How to upgrade Java Development Kit (JDK) supplied with CA Business Intelligence (CABI) 3.3 SP1 to address potential security vulnerabilities.

Document ID : KB000048412
Last Modified Date : 14/02/2018
Show Technical Document Details

Description:

CABI ships Oracle JDK 1.6 Update 35 with CABI 3.3 SP1 (aka CABI r3.2 SP6).

Certain security scan software might detect vulnerabilities with JDK Update 35 and earlier. To address these vulnerabilities, JDK 6 Update 36 and later can be used. Please be aware that the JDK has to be 32-bit not 64-bit.
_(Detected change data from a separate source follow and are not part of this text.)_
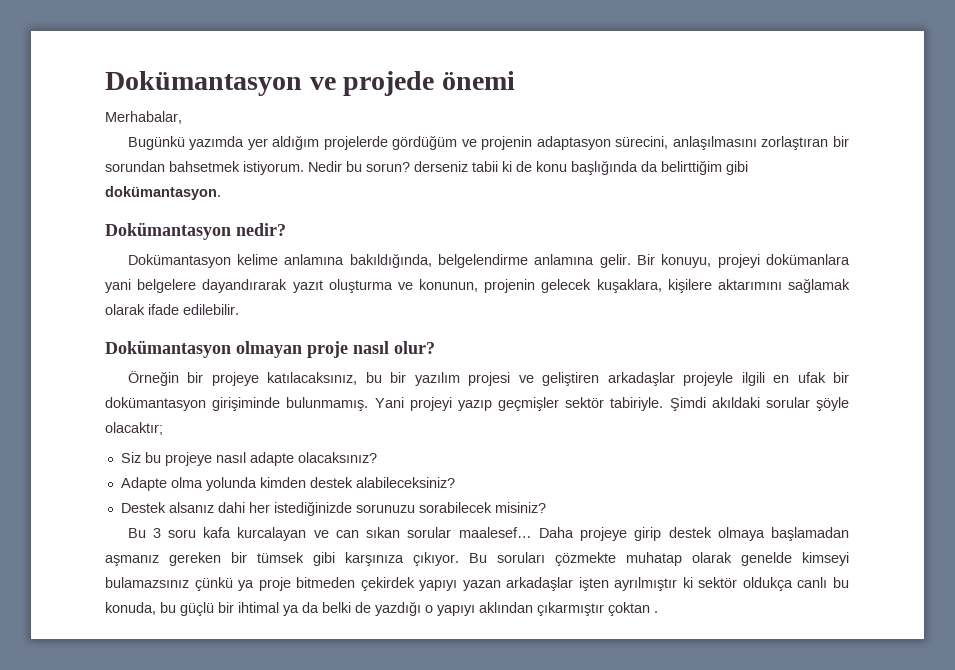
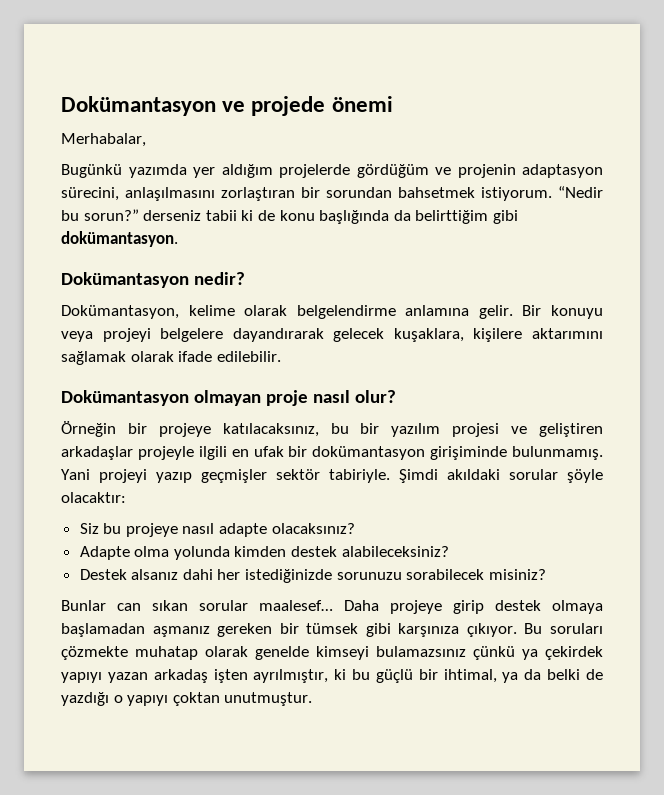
[308,161,410,172] Nedir bu sorun? -> [558,186,603,198] [61,209,139,221] “Nedir bu sorun?”
[127,253,851,268] [105,279,536,293] Dokümantasyon kelime anlamına bakıldığında, belgelendirme anlamına gelir. Bir konuyu, projeyi dokümanlara yani belgelere dayandırarak yazıt oluşturma ve konunun, projenin -> [61,305,603,319] [61,328,324,342] Dokümantasyon, kelime olarak belgelendirme anlamına gelir. Bir konuyu veya projeyi belgelere dayandırarak
[105,422,163,435] olacaktır; -> [61,492,126,503] olacaktır:
[127,527,329,541] Bu 3 soru kafa kurcalayan ve -> [61,600,106,611] Bunlar
[258,577,356,591] proje bitmeden -> (538, 654) none
[506,577,849,591] [105,602,156,615] arkadaşlar işten ayrılmıştır ki sektör oldukça canlı bu konuda, -> [153,669,347,683] arkadaş işten ayrılmıştır, ki
[238,602,279,613] ihtimal -> [443,669,497,683] ihtimal,
[479,602,658,616] aklından çıkarmıştır çoktan . -> [172,692,313,706] çoktan unutmuştur.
This document will provided steps on how to upgrade JDK supplied with CABI 3.3 SP1 to address potential security vulnerabilities.

Solution:

  1. Take a backup/snapshot of the CABI server and CMS database

  2. Stop Tomcat and SIA from the Central Configuration Manager (CCM)

  3. Go to the "SC\CommonReporting3\Tomcat7\work\Catalina\localhost" folder on the CABI server and delete the contents of this folder.
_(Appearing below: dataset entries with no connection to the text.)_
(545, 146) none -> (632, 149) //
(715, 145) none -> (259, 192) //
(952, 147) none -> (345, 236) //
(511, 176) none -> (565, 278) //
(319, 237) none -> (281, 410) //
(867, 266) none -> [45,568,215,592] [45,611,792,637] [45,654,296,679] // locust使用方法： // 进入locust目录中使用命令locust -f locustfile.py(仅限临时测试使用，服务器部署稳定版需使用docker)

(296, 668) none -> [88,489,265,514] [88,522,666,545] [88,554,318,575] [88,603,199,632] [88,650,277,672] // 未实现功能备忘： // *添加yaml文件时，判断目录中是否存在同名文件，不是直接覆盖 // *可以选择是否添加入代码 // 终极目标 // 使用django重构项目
  4. Go to the "SC\CommonReporting3\" folder on the CABI server and rename folder javasdk to javasdk_original. Create a new folder called javasdk in the same location.

  5. Download the JDK installer file 'jdk-6u45-windows-i586' from http://www.oracle.com/technetwork/java/javase/downloads/java-archive-downloads-javase6-419409.html#jdk-6u45-oth-JPR

  6. Run the JDK installer with 'Run as Administrator"

  7. Change the installation folder of the JDK to "SC\CommonReporting3\javasdk".

  8. A JRE installation will start after the JDK installation. Change the installation folder to "SC\CommonReporting3\javasdk\jre6".

  9. Once the installation is complete, restart Tomcat and SIA from the CCM

  10. Wait a few minutes for Java and Tomcat to fully initialize and test report functionality.